In [1]:
import nltk

In [2]:
# Download stuff using nltk's download window
# stopwords (Corpora), words(Corpora), maxnet_ne_chunker (Models), word2vec_sample (Models),
# sample_grammars (Models), porter_test (Models), punkt (Models), averaged_perceptron (Models),
# brown (Corpora), treebank (Corpora), words (Corpora)

# This opens the download window
# nltk.download()

## Tokenization
### Given a character sequence and a defined document unit, tokenization is the task of chopping it up into pieces, called tokens , perhaps at the same time throwing away certain characters, such as punctuation.


In [3]:
from nltk.corpus import stopwords
from nltk.tokenize import word_tokenize, sent_tokenize, wordpunct_tokenize

In [4]:
a = "We are enjoying Pydata session very much"

In [5]:
word_tokenize(a)

['We', 'are', 'enjoying', 'Pydata', 'session', 'very', 'much']

In [6]:
b = "I can't do this task, I am very tired."
word_tokenize(b)

['I', 'ca', "n't", 'do', 'this', 'task', ',', 'I', 'am', 'very', 'tired', '.']

#### Tokenization might go awry at times.
#### can't -> ca + n't -> WTF?!!

In [7]:
c = "It's a rainy day, I'm enjoying the weather, I like it here."
sent_tokenize(c)

["It's a rainy day, I'm enjoying the weather, I like it here."]

#### Apparently, sentence tokenizers are more reliable than word tokenizers. (To-Check)

In [8]:
# Fact: Stopwords contains words from different languages
# Fact: Stopwords list might contain repetitive words.

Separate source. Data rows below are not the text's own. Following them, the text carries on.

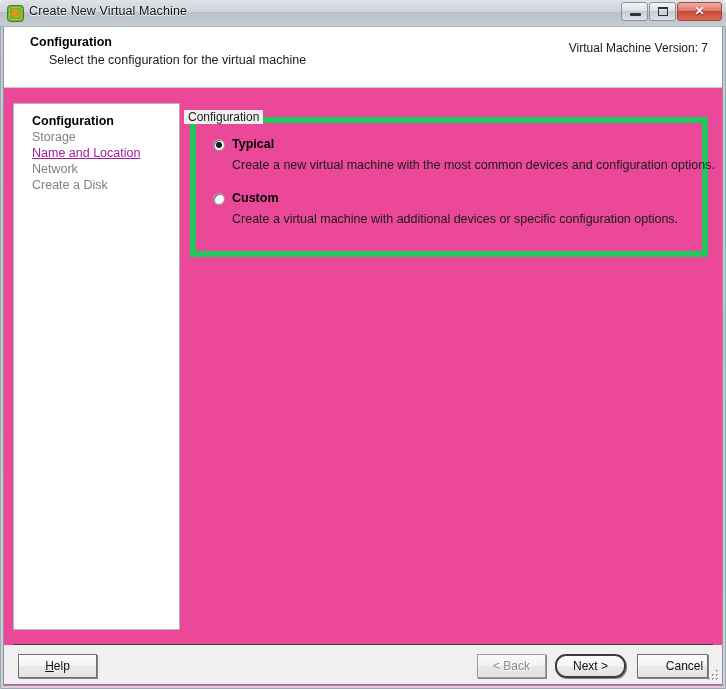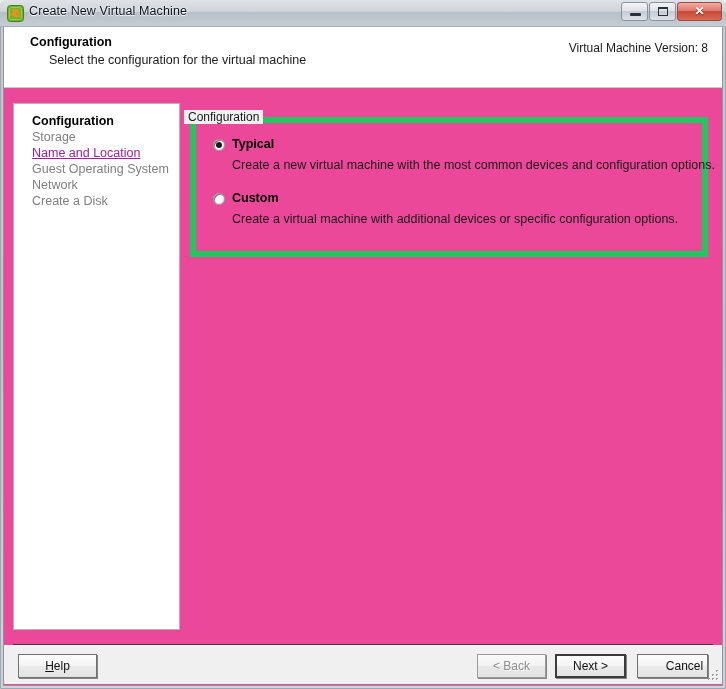--- a/index.html
+++ b/index.html
@@ -338,7 +338,7 @@
     <div class="header-band">
       <div class="header-title">Configuration</div>
       <div class="header-sub">Select the configuration for the virtual machine</div>
-      <div class="header-version">Virtual Machine Version: 8</div>
+      <div class="header-version">Virtual Machine Version: 7</div>
     </div>
 
     <div class="sidebar">

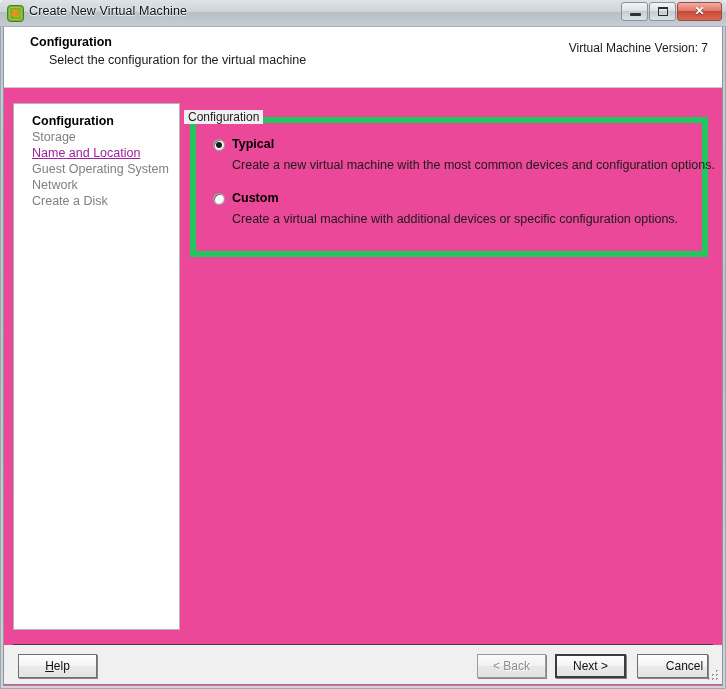--- a/index.html
+++ b/index.html
@@ -345,7 +345,6 @@
       <div class="side-item current">Configuration</div>
       <div class="side-item">Storage</div>
       <div class="side-item link">Name and Location</div>
-      <div class="side-item">Guest Operating System</div>
       <div class="side-item">Network</div>
       <div class="side-item">Create a Disk</div>
     </div>

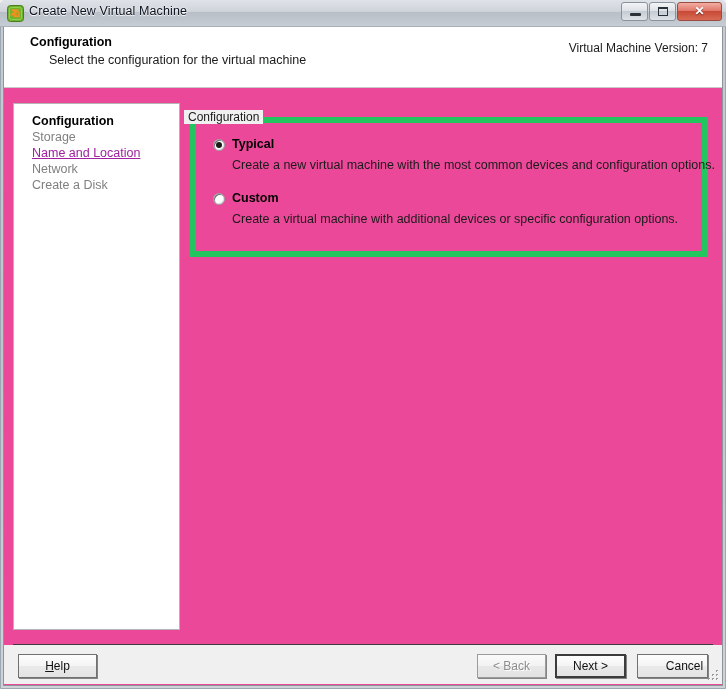--- a/index.html
+++ b/index.html
@@ -288,7 +288,7 @@
   }
   .btn-help   { left: 14px;  top: 9px;  width: 79px; }
   .btn-back   { left: 473px; top: 9px;  width: 69px; }
-  .btn-next   { left: 551px; top: 9px;  width: 71px; }
+  .btn-next   { left: 551px; top: 9px;  width: 71px; border-radius: 11px; }
   .btn-cancel { left: 633px; top: 9px;  width: 71px; padding-left: 24px; }
 
   .mnemonic { text-decoration: underline; }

Making set can be useful, i.e. obtain unique words.
a = set(stopwords.words('english'))

In [9]:
b = ["my", "name", "is", "Mansi"]

In [10]:
# What happens when you read your facts right? -> Making set, i.e. removing repetitions, of stopwords helps our
# time complexity when going through the stopwords list, even if it's negligible.
# Just saying!!
c = [word for word in b if word not in a]
# c

In [11]:
# Punctuation tokenization
a = "It's a rainy day, I'm enjoying the weather, I like it here."
wordpunct_tokenize(a)

['It',
 "'",
 's',
 'a',
 'rainy',
 'day',
 ',',
 'I',
 "'",
 'm',
 'enjoying',
 'the',
 'weather',
 ',',
 'I',
 'like',
 'it',
 'here',
 '.']

#### ^Tokenized punctuations! Mind = blown yet?

In [12]:
from nltk import RegexpTokenizer, WhitespaceTokenizer, SExprTokenizer, TweetTokenizer

In [13]:
# `RegexpTokenizer`` splits a string into substrings using a regular expression.
tknzr = RegexpTokenizer(r'\w+')
tknzr.tokenize(a)

['It',
 's',
 'a',
 'rainy',
 'day',
 'I',
 'm',
 'enjoying',
 'the',
 'weather',
 'I',
 'like',
 'it',
 'here']

## Stemming and Lemmatization
### The goal of both stemming and lemmatization is to reduce inflectional forms and sometimes derivationally related forms of a word to a common base form.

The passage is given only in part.